Quick Note: This cash flow is NOT as good as my first rental property. I think it is NOT a good idea to nix a deal just because it isn’t as good as a previous deal, though. Is it still a good deal in its own right? Then it’s worth consideration!
Additional Easy Math
There are a few more quick and easy computations that are prominent among real estate investors that you should know. These will give you a quick idea if the deal is worth looking at. I use them to raise red flags if they don’t meet the criteria.
1% Rule – Your monthly rent should be higher than 1% of the overall purchase price. For me that means $1,050/$93,000 = 1.13%. The higher this number the better, but just use it as a quick reference check.
50% Rule – Another quick reference rule. This one states that 50% of the rent you collect will probably go towards expenses like maintenance, vacancy, taxes, etc – basically everything other than the principle and interest. So a quick calculation you can do is cut your expected rent in half (for me, that’s $525) and then subtract the mortgage ($411). After that, are you still in the positive? I am by about $114, so that works out well. This is not a replacement for the more accurate math above, but I like running this test to confirm that I’m not being dumb with the numbers.
Cash-on-Cash/ROI* – This is basically the money you make each year, as a percentage of the money you spent. The easy formula is ROI = Yearly Net Income / (Downpayment + Closing Costs). I am setting aside my closing costs for now (we’ll get to that), and seeing that my ROI is 9.37%. You can compare this number to a return you might see in another investment, so I am happy with 9.37%, especially since again, it doesn’t take into account the equity that I am building in the property over time.

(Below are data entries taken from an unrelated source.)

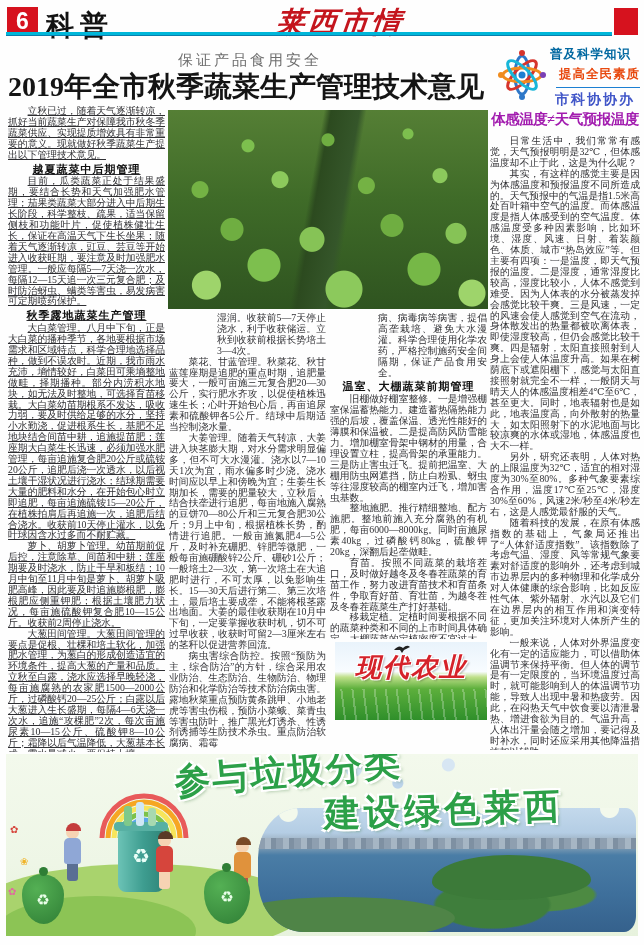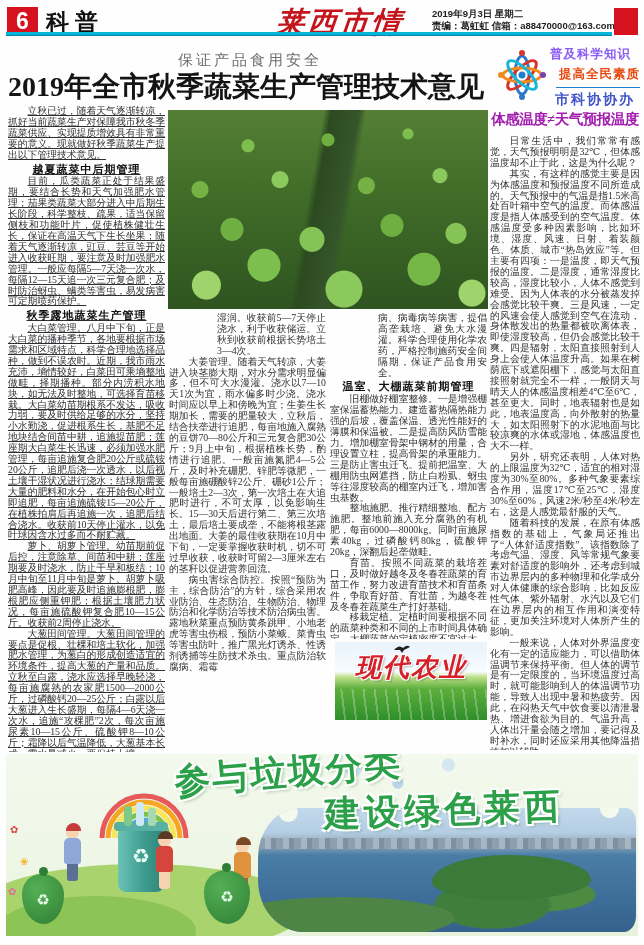--- a/index.html
+++ b/index.html
@@ -9,7 +9,7 @@
   .pagenum{position:absolute;left:7px;top:7px;width:31px;height:29px;background:#d6121e;
            color:#fff;font-size:23px;font-weight:bold;text-align:center;line-height:29px;
            font-family:"Liberation Sans",sans-serif;}
-  .section-name{position:absolute;left:46px;top:7px;font-size:23px;font-weight:bold;color:#111;
+  .section-name{position:absolute;left:46px;top:7px;font-size:28px;font-weight:bold;color:#111;
            letter-spacing:6px;font-family:"Liberation Sans",sans-serif;}
   .masthead{position:absolute;left:276px;top:3px;font-size:29px;font-weight:bold;font-style:italic;
            color:#c4151d;letter-spacing:3px;transform:skewX(-6deg);}

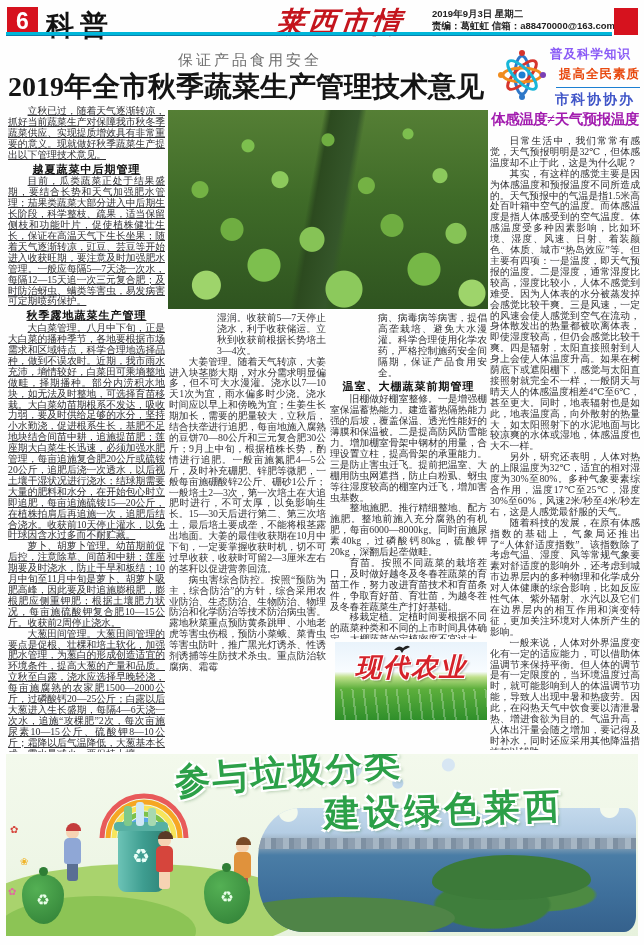--- a/index.html
+++ b/index.html
@@ -138,10 +138,6 @@
   <div class="pagenum">6</div>
   <div class="section-name">科普</div>
   <div class="masthead">莱西市情</div>
-  <div class="dateline">
-    <div>2019年9月3日 星期二</div>
-    <div>责编：葛虹虹 信箱：a88470000@163.com</div>
-  </div>
   <div class="head-rule"></div>
   <div class="head-redblock"></div>
 

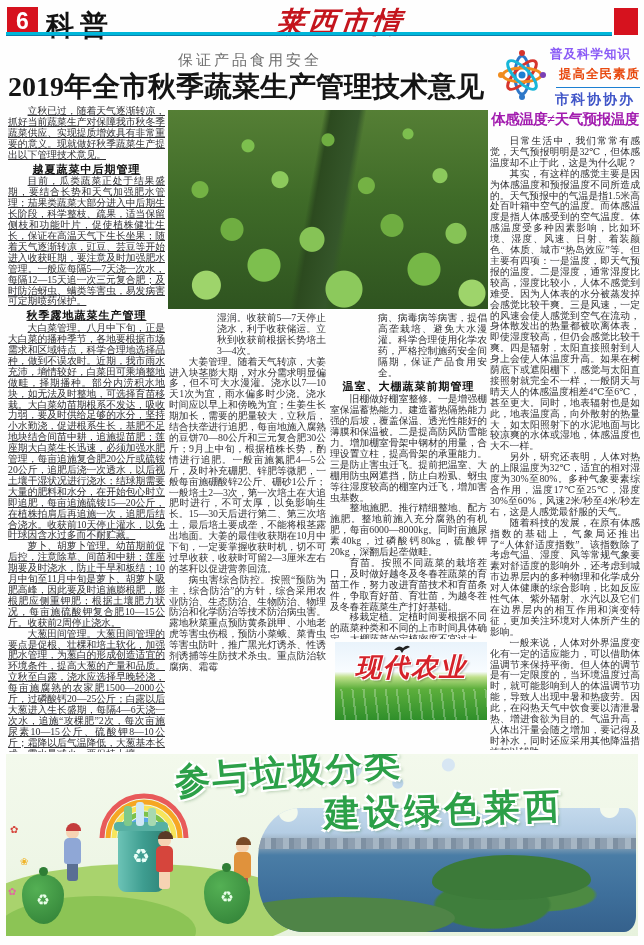--- a/index.html
+++ b/index.html
@@ -27,7 +27,7 @@
   .badge{position:absolute;left:494px;top:44px;width:146px;height:66px;}
   .badge-logo{position:absolute;left:2px;top:0px;}
   .badge-texts{position:absolute;left:56px;top:2px;width:90px;font-family:"Liberation Sans",sans-serif;}
-  .badge-l1{font-size:12.5px;font-weight:bold;color:#8b5cf6;letter-spacing:1px;}
+  .badge-l1{font-size:12.5px;font-weight:bold;color:#0369a1;letter-spacing:1px;}
   .badge-l2{font-size:12.5px;font-weight:bold;color:#e8490f;letter-spacing:1px;margin-top:3px;text-align:right;}
   .badge-div{height:1px;background:#1c7fd2;margin:4px 0 3px 6px;}
   .badge-l3{font-size:14px;font-weight:bold;color:#4156c8;letter-spacing:2px;text-align:center;}

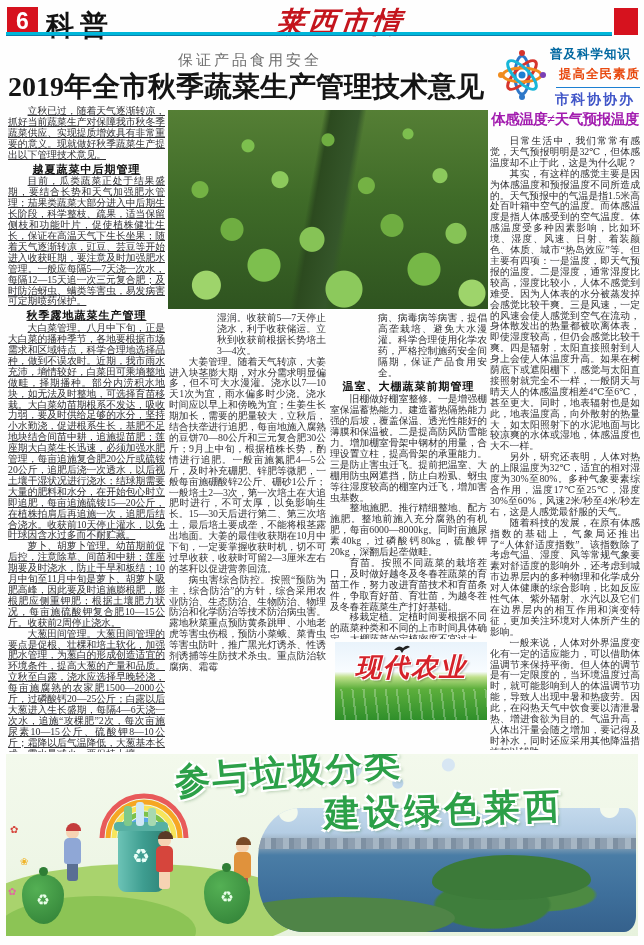--- a/index.html
+++ b/index.html
@@ -180,6 +180,7 @@
 
   <div class="col" id="col2">
     <p class="cont">湿润。收获前5—7天停止浇水，利于收获储运。立秋到收获前根据长势培土3—4次。</p>
+    <p>菜花、甘蓝管理。秋菜花、秋甘蓝莲座期是追肥的重点时期，追肥量要大，一般可亩施三元复合肥20—30公斤，实行肥水齐攻，以促使植株迅速生长；心叶开始包心后，再亩追尿素和硫酸钾各5公斤。结球中后期适当控制浇水量。</p>
     <p>大姜管理。随着天气转凉，大姜进入块茎膨大期，对水分需求明显偏多，但不可大水漫灌。浇水以7—10天1次为宜，雨水偏多时少浇。浇水时间应以早上和傍晚为宜；生姜生长期加长，需要的肥量较大，立秋后，结合扶垄进行追肥，每亩地施入腐熟的豆饼70—80公斤和三元复合肥30公斤；9月上中旬，根据植株长势，酌情进行追肥。一般亩施氮肥4—5公斤，及时补充硼肥、锌肥等微肥，一般每亩施硼酸锌2公斤、硼砂1公斤；一般培土2—3次，第一次培土在大追肥时进行，不可太厚，以免影响生长。15—30天后进行第二、第三次培土，最后培土要成垄，不能将根茎露出地面。大姜的最佳收获期在10月中下旬，一定要掌握收获时机，切不可过早收获，收获时可留2—3厘米左右的茎秆以促进营养回流。</p>
     <p>病虫害综合防控。按照“预防为主，综合防治”的方针，综合采用农业防治、生态防治、生物防治、物理防治和化学防治等技术防治病虫害。露地秋菜重点预防黄条跳甲、小地老虎等害虫伤根，预防小菜蛾、菜青虫等害虫防叶，推广黑光灯诱杀、性诱剂诱捕等生防技术杀虫。重点防治软腐病、霜霉</p>
   </div>

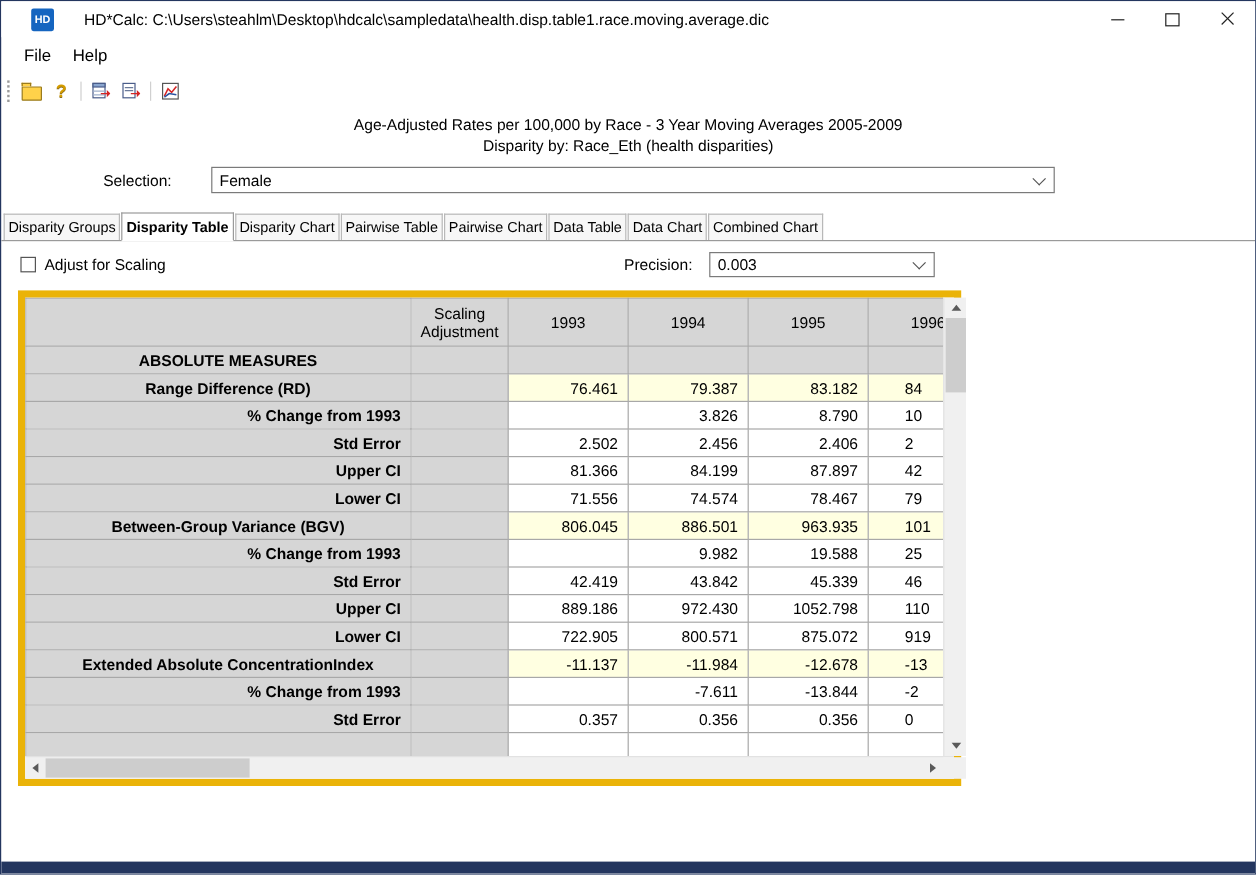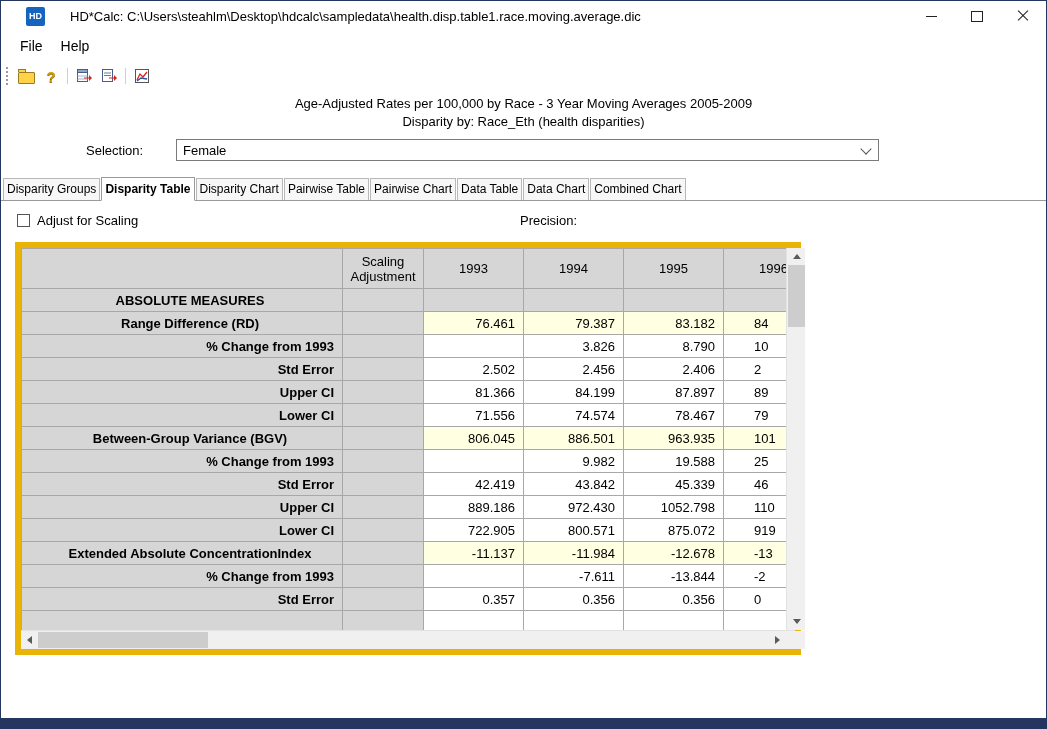--- a/index.html
+++ b/index.html
@@ -178,6 +178,10 @@
     <span class="cb-label">Adjust for Scaling</span>
     <span class="precision-group">
       <span class="precision-label">Precision:</span>
+      <span class="combo precision-combo">
+        <span>0.003</span>
+        <span class="chev"></span>
+      </span>
     </span>
   </div>
 

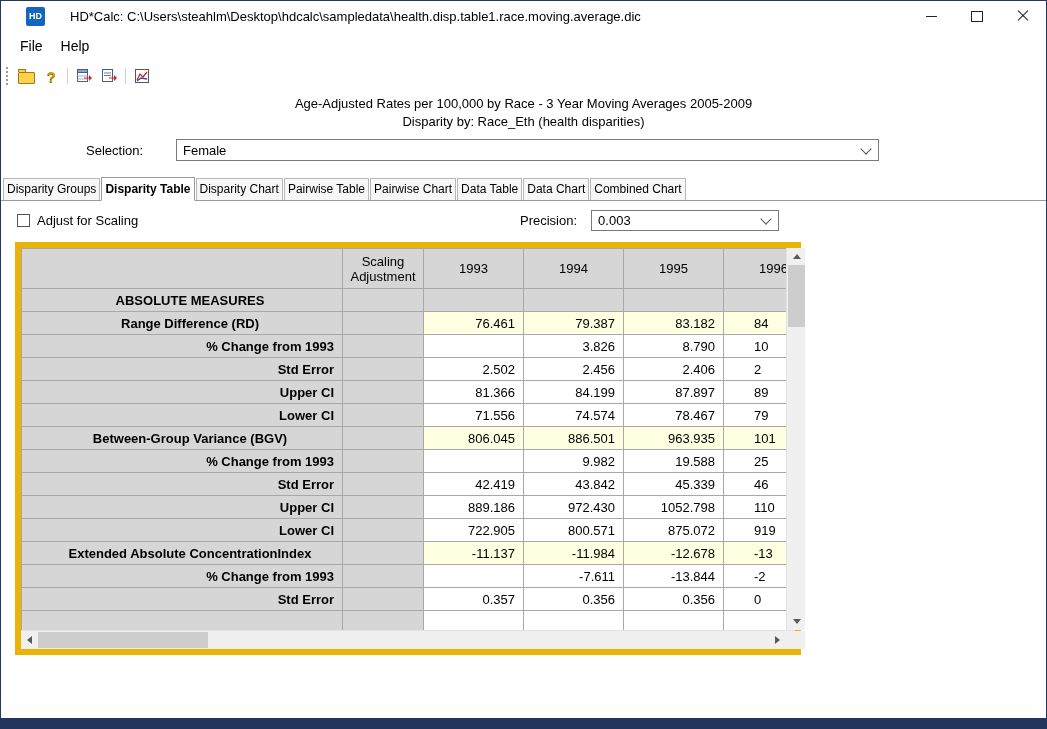--- a/index.html
+++ b/index.html
@@ -246,7 +246,7 @@
                 <td class="num">81.366</td>
                 <td class="num">84.199</td>
                 <td class="num">87.897</td>
-                <td class="num clip">89</td>
+                <td class="num clip">42</td>
               </tr>
               <tr class="sub">
                 <td class="lbl">Lower CI</td>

But What About Closing Costs?
What are closing costs? These are things like the appraisal (the bank wants an unbiased party to come out and decide what the house is worth), fees to the title company who is processing your title, fees to the government and a host of others. I left this out on purpose until now because I JUST found out that my closing costs might be much higher than I anticipated (going off my closing costs for my first property). Right now, they are estimated at a whopping $4576.95! Adding that to the initial outlay of cash takes my ROI down to 7.52%. At that point, even with building equity, the deal, while still in the positive, doesn’t look as attractive as using that money for other investments (where there is less work and debt involved). I will keep you updated as I go. But as much as I preach moving forward, I want to be smart about it. With my disposition, I need to be aware that I can’t have my mind set on a property such that I don’t back out when I need to. If it doesn’t work out, then no problem! I have time and I can look at the next opportunity that comes up. Patience is key!
No matter what happens, I plan on taking all you readers through the process. If need be, I will just switch over to use my first rental property as an example. Onward!
*Technically, ROI is based on the TOTAL investment, so what you put down AND what the bank put down. But I don’t really care about that number since I am looking to the rent I am getting to pay off that mortgage for me.